At the time, NBC's Saturday Night Live found humor in the appalling hearing with a series of skits. In one, the all-male panel of senators brushed aside Hill and focused on asking Thomas for dating advice in Washington based on his experiences as a boss.
That was fanciful, of course. But the hearing transcript shows that Alabama Democrat Howell Heflin was so clueless in his ability to conduct an informed questioning that he thought film testimony referred to the Treasure Island character Long John Silver, who was famous in Disney movies and TV. Heflin himself had a moment of unwanted fame on a separate occasion. He mistakenly pulled from his coat a pair of panties at the Senate dining room to use as a handkerchief, later explaining they were his wife's.
Thomas denied Hill's porno claims specifically and linked them closely to his overall piety and the oppression that blacks have faced throughout U.S. history.
My reading of the evidence is that Thomas clearly perjured himself to win his lifetime Supreme Court appointment by a 52-48 Senate vote. Furthermore, he has continued lying about the matter since, including in his 2007 best-selling autobiography, My Grandfather's Son.
At the
Press Club, McEwen, herself of mixed race, said his book is a fraud in
other respects, including the image that Thomas created of venerating his
grandfather. She says Thomas refused her entreaties to visit his
grandfather on his deathbed because of their animosities, but did adopt many times a viciously
anti-black slogan inherited from his grandfather relying on the
"N-word."
She told the Press Club audience Oct. 26 that Thomas was her "best friend" for a period when they were lovers and she introduced him to sexual fantasies, the Plato's Retreat sex club and "threesomes" in the 1980s. But she says she decided to break up because of the tensions he imposed on himself by his all-out ambitions to persuade religious evangelicals and other conservatives to support his career ambitions.

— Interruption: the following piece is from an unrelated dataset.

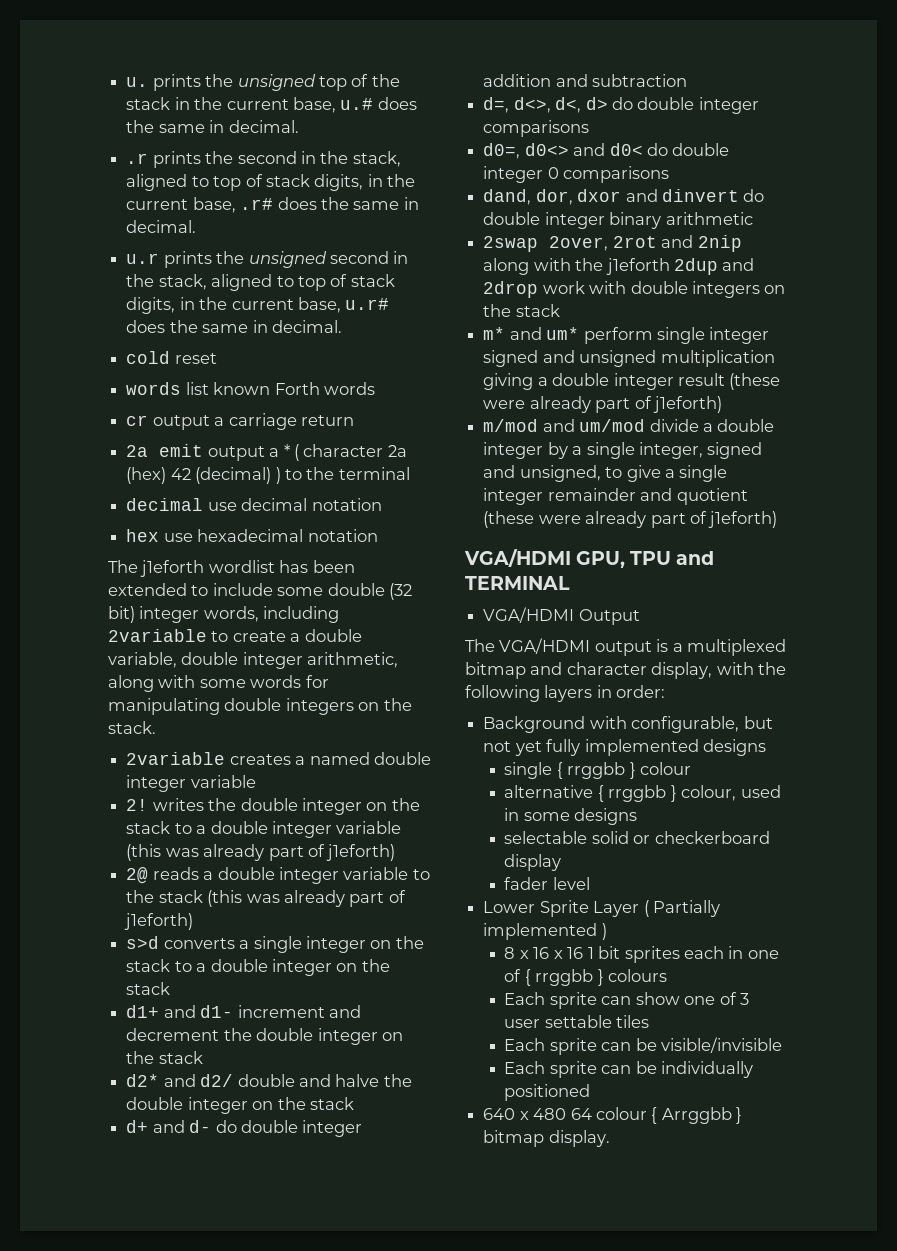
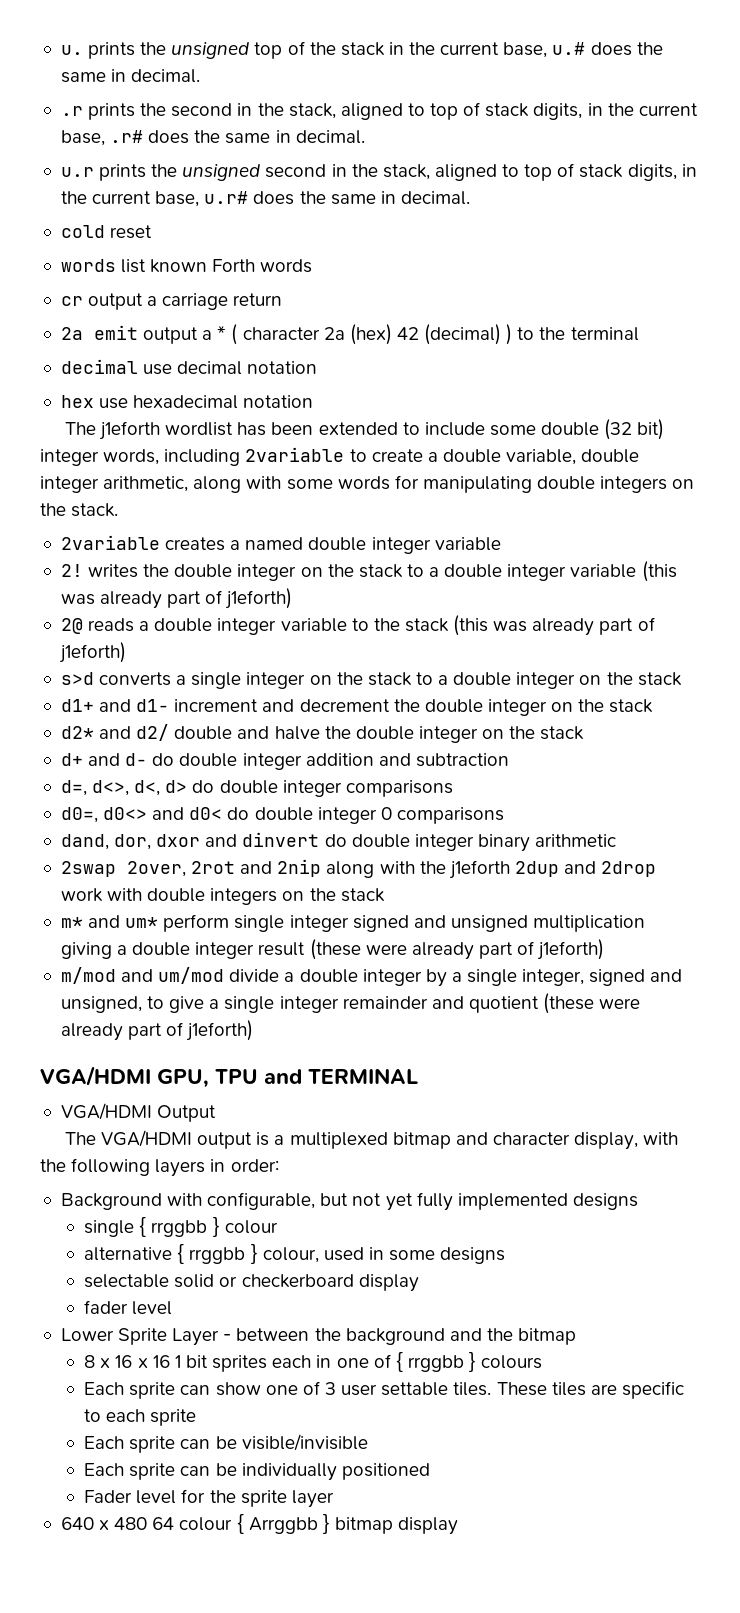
[643,900,720,917] [483,923,607,940] ( Partially implemented ) -> [223,1328,577,1345] - between the background and the bitmap
(612, 1021) none -> [453,1382,547,1396] tiles. These
(650, 1021) none -> [590,1381,684,1399] [84,1409,197,1426] are specific to each sprite
(591, 1092) none -> [84,1489,334,1508] // Fader level for the sprite layer
[548,1130,610,1147] display. -> [398,1517,459,1535] display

Therefore, Cain's attempt to tie his credibility to that of Thomas
should not be the end of the matter, even if a fourth woman had not
stepped forward Nov. 7. The fourth woman provided the most specific allegations yet of
Cain misbehavior when he led the National Restaurant Association in the
1990s.
Instead, Cain's race-based rhetoric should prompt more research on both Cain and Thomas to get to the bottom of the facts about both of them and their alleged puppet-masters once and for all.
They share a lot more common ground than their friendship, their roots in Georgia as black conservatives and a longstanding trail of sex harassment allegations now blighting each man's reputation with their religious right base. Each has been funded by billionaire conservatives -- and been accused of serving as front men for an ultra-right agenda of pounding down the middle class and poor under a veneer of phony religious piety, legal "originalism" and economic fairness.
I
had a front row seat in covering Cain's Oct. 31 speech at the National
Press Club just after the scandal broke, and tried to reflect in story
his compelling personality, his denials and his oratorical gifts. In Cain Sells Vision, Denies Harassment, Sings Spiritual,
I wrote, "GOP Presidential candidate Herman Cain Oct. 31 denied a
claim of staff sexual harassment and outlined at a National Press Club
lunch how he would revitalize the country with his tax plan. The former
businessman and radio host finished his Q&A by singing a
deep-voiced version of a spiritual."
That was a straight news story, and I declined at the time to give my opinion about any of it to a magazine publisher at my table who sought it. But this column is analysis, based on new developments and outside research, excerpted from diverse sources below:
Cain,
his cigarette-smoking campaign manager Mark Block and his chief
economic adviser Rich Lowrie are all affiliated with the Koch brothers and
their organizations. The Sunshine Foundation and New York writer Jane Mayer, among others,
have described how the funding for Cain is not immediately apparent because much of it comes through a lecture agency. Critics say this has
special relevance to the presidential campaign because Cain's signature
9-9-9 economic plan benefits the top 20% of wealthy Americans,
especially those such as the Koch brothers, while creating new economic
hardships for others.
Cain, Block and Lowrie are each closely associated with the Koch-funded Americans for Prosperity advocacy group that hosted Cain on Friday. That's where Cain told the crowd, including David Koch, "I'm the Koch brothers' brother from another mother...and proud of it!" (adapted from a line in a movie) as the conservative crowd roared approval.
Cain has denied both sexual and financial wrongdoing, as indicated in the columns cited below. This is congruent with the Thomas denial of Anita Hill's claims in 1991. In soaring rhetoric, Thomas expressed outrage that Hill could suggest such things as his enjoyment of pornography, dirty talk and other sexual harassment -- and that senators would entertain such discussions. He said:
"This is a circus. It's a national disgrace. And from my standpoint, as a black American, it is a high-tech lynching for uppity blacks who in any way deign to think for themselves, to do for themselves, to have different ideas, and it is a message that unless you kowtow to an old order, this is what will happen to you. You will be lynched, destroyed, caricatured by a committee of the U.S. Senate rather than hung from a tree."